Y también, cómo no, mirar hacia lo femenino significa atender a determinados colectivos de mujeres
que tienen problemas concretos. Dar respuesta a situaciones determinadas que, a veces, resultan
lacerantes. Están ahí, conviene también aprender a verlas.
Acciones singulares donde se precise. Atención y visión global, siempre.
Quizá con todo ello despacio, necesariamente despacio, podamos darle una vuelta a todo esto. Quizá
haya suerte y encontremos las claves para entonar la respuesta correcta. No es exageración, pero
creo que nos jugamos mucho. Y aunque las cartas están sobre la mesa, y es nuestra partida, no creo
que tengamos libre derecho a apostar impunemente. En esto, y casi para finalizar, una mirada
clemente a todo lo que nos rodea no nos vendría mal.
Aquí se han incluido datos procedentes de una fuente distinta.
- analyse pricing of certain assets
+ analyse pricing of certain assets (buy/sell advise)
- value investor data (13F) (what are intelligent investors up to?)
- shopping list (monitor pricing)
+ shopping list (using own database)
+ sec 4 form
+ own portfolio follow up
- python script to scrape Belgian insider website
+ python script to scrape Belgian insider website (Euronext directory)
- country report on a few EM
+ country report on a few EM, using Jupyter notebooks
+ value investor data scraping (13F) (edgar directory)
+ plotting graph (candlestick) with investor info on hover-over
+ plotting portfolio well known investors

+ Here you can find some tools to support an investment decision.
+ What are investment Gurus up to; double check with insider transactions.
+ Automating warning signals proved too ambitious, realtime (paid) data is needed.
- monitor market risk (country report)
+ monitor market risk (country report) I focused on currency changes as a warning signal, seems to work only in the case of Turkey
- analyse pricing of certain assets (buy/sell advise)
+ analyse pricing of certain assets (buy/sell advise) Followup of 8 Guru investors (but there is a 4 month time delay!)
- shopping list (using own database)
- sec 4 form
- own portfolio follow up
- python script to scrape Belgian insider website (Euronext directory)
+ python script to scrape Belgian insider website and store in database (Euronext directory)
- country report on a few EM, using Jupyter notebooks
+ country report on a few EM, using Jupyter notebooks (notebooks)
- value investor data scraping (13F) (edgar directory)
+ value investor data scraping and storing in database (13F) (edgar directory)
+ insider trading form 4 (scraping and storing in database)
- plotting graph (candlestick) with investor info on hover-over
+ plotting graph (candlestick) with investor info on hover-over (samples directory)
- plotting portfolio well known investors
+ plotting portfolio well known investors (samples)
Mirar el territorio significa devolver
protagonismo a la gente. Entender que la construcción territorial es un proceso de los que viven
aquí, no de los que especulan desde fuera. Y reconocer el derecho a la gente a tomar las riendas de
su futuro.
Todo eso tiene mucho trazado, mucho por recorrer. Y quiera el destino descubrirnos hasta qué punto
es necesario ponerse a ello. Porque a lo mejor jugamos más de lo que pensamos.